Seychelles government must pay to repatriate body of sailor to Iran, court rules
(File photo) An Iranian dhow intercepted in December 2014 after being suspected of fishing illegally in the Seychelles waters. (Joe Laurence, Seychelles News Agency)
(Seychelles News Agency) - The government of Seychelles will bear the cost to repatriate the body of an Iranian sailor after post-mortem and embalming, the Supreme Court ruled earlier this week.
The case relates to Abed Raz, an Iranian national who died at the Seychelles Hospital on March 5h from injuries sustained when the vessel he was on, MUBARAK, caught fire and sunk in the Seychelles’ waters.
The incident happened when the boat was being escorted to Port Victoria on February 17, after it had been arrested in an operation by the local police, coast guard and the Anti-Narcotics Bureau.
Twelve other crew members who were not injured in the incident were deported to Iran without any charges filed against them.
The case against the government was brought by Malekmohammad Balouchzheni, a businessman who is the owner of the vessel that sunk. The hearing started on May 22.
The plaintiff’s counsel, Clifford Andre, told SNA they had requested that the body be repatriated to Iran for burial and that the government bear all the costs of the repatriation. This is because it was the local authorities who intercepted the vessel in international waters and escorted them to Seychelles.
Andre argued that the boat caught fire and sunk while in the custody of the defendants.
In his ruling on Monday, Supreme Court Judge Gustave Dodin supported Andre’s argument and found the defendants responsible for the repatriation of Abed Raz’ body.

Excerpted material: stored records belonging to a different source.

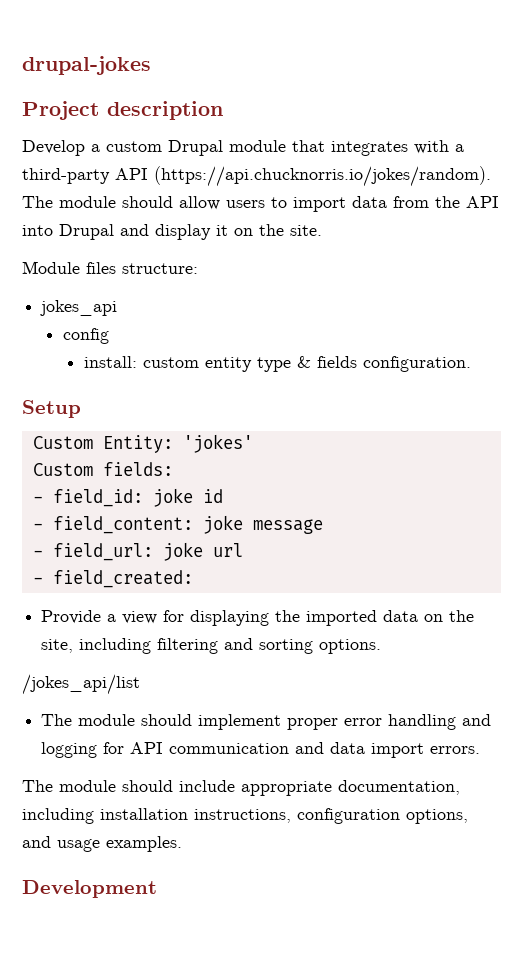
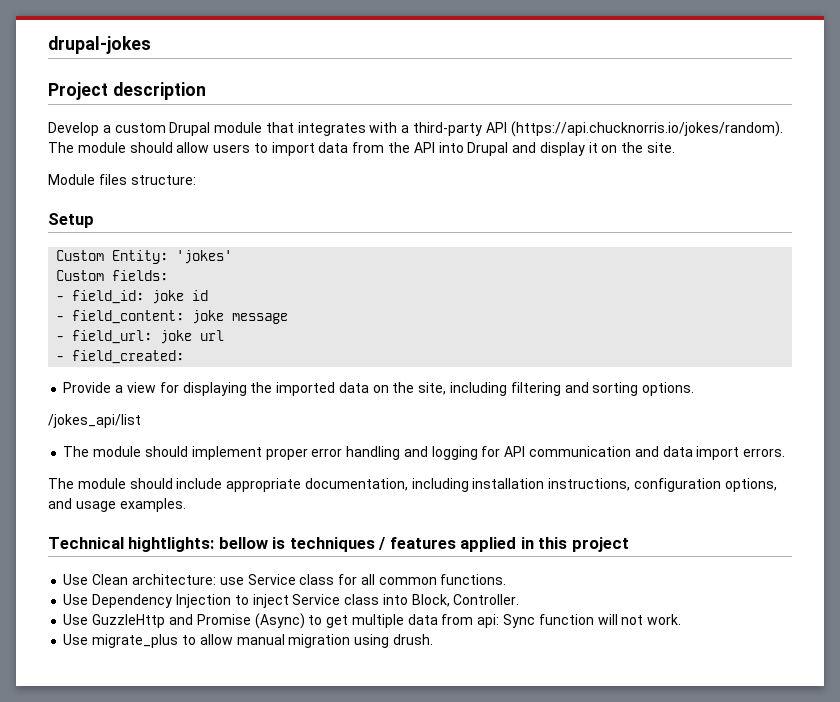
- jokes_api
- config
- install: custom entity type & fields configuration.
- Development
+ Technical hightlights: bellow is techniques / features applied in this project
+ Use Clean architecture: use Service class for all common functions.
+ Use Dependency Injection to inject Service class into Block, Controller.
+ Use GuzzleHttp and Promise (Async) to get multiple data from api: Sync function will not work.
+ Use migrate_plus to allow manual migration using drush.

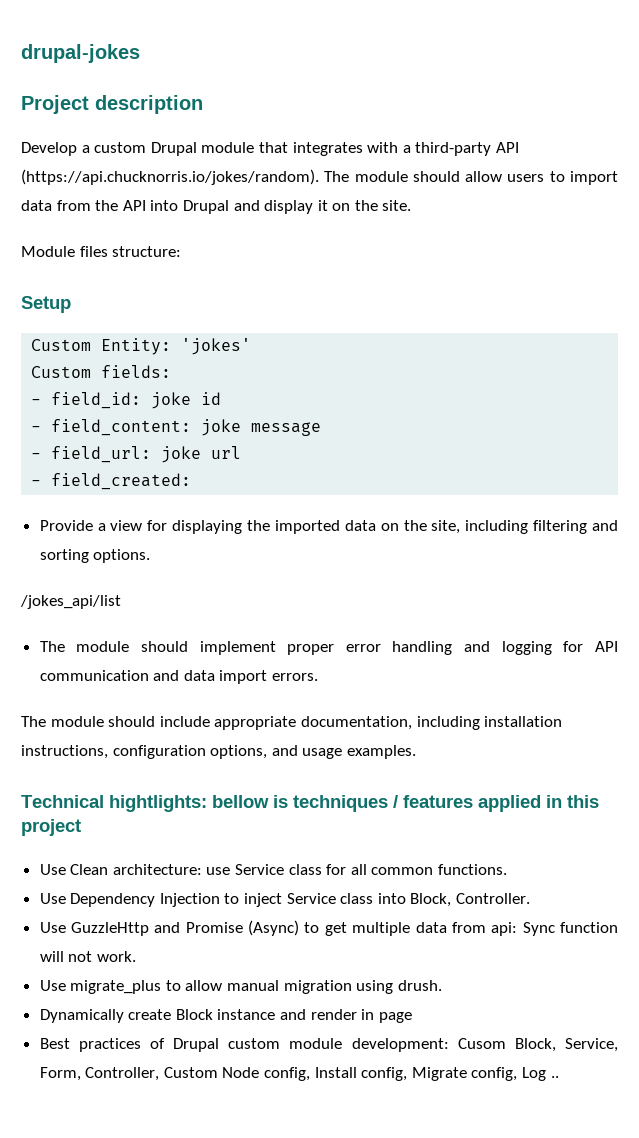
+ Dynamically create Block instance and render in page
+ Best practices of Drupal custom module development: Cusom Block, Service, Form, Controller, Custom Node config, Install config, Migrate config, Log ..

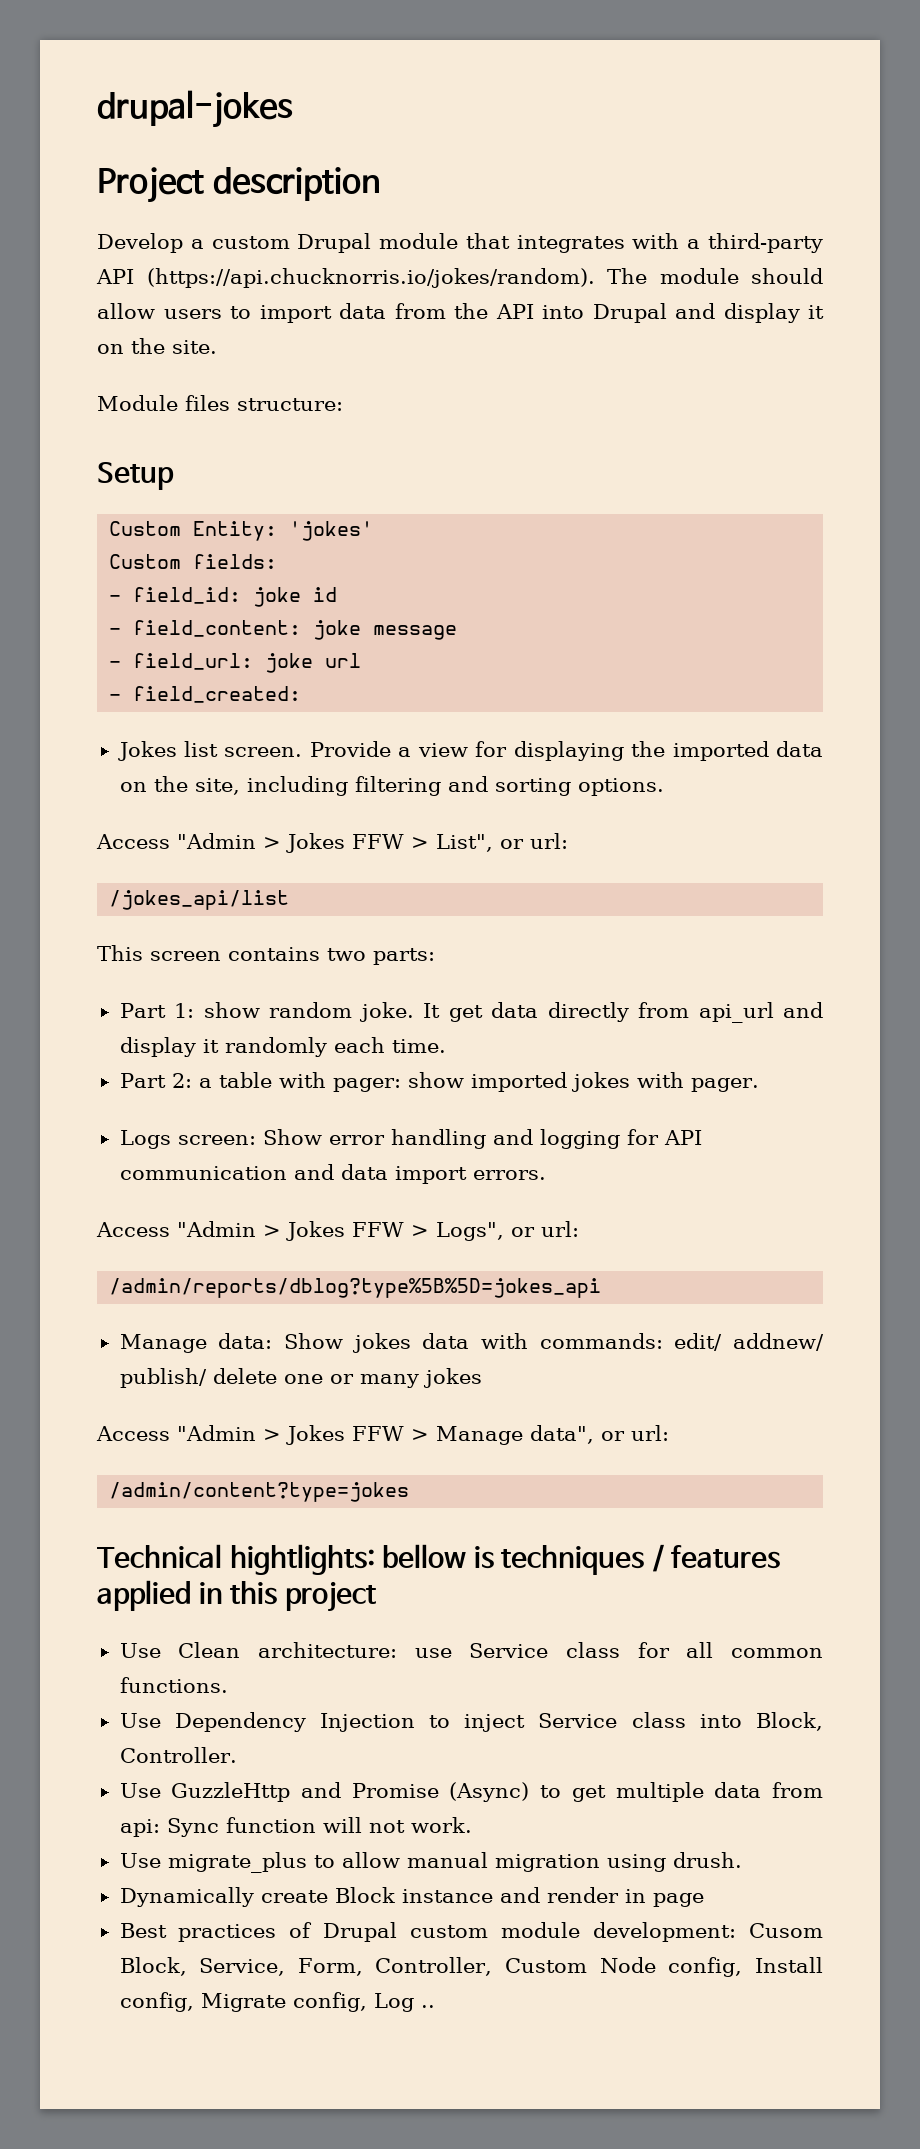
+ Jokes list screen.
+ Access "Admin > Jokes FFW > List", or url:
  /jokes_api/list
- The module should implement proper error handling and logging for API communication and data import errors.
+ This screen contains two parts:
+ Part 1: show random joke. It get data directly from api_url and display it randomly each time.
+ Part 2: a table with pager: show imported jokes with pager.
+ Logs screen: Show error handling and logging for API communication and data import errors.
- The module should include appropriate documentation, including installation instructions, configuration options, and usage examples.
+ Access "Admin > Jokes FFW > Logs", or url:
+ /admin/reports/dblog?type%5B%5D=jokes_api
+ Manage data: Show jokes data with commands: edit/ addnew/ publish/ delete one or many jokes
+ Access "Admin > Jokes FFW > Manage data", or url:
+ /admin/content?type=jokes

“I, therefore, find the defendants jointly responsible for the repatriation of the body of the deceased Abed Raz to Iran and meet all the costs and logistical arrangements necessary for the repatriation,” said Justice Dodin.
His ruling was welcomed by Andre who confirmed on Friday that the Seychelles Police were in the process of carrying out the court’s order.
Apart from the repatriation claim, which Andre said was more pressing as the family wanted to bury their dead, he has also filed three other cases against the local authorities on behalf of his client Malekmohammad Balouchzheni.
In two of the cases before the Supreme Court, he is seeking damages worth 2.3 million Seychelles rupees for the loss of life of the Iranian sailor and 1.5 million US dollars for the vessel that sunk, which he said has led to a loss of revenue for his client.
The hearing started on Friday and the main witness is the Captain of the vessel, MUBARAK, Ismael Balou, who gave evidence in the matter before Judge Dodin.
Andre has also filed a case before the Constitutional Court against the government for its failure to respect the men’s rights guaranteed under the law, upon their arrest.
“First of all they were not taken to court and released with no charges, which is a breach of their rights to liberty. They were not informed on why they were arrested in a language they could understand which is another violation of their right”, added Andre.
He added that Seychelles’ authorities did not only breach Seychellois law but that of UNCLOS (United Nations Convention for the Law of the Sea) to which Seychelles is a party.
The Constitutional case will start on Tuesday, June 11.
The Iranian dhow was intercepted on suspicion of being involved in illegal activities.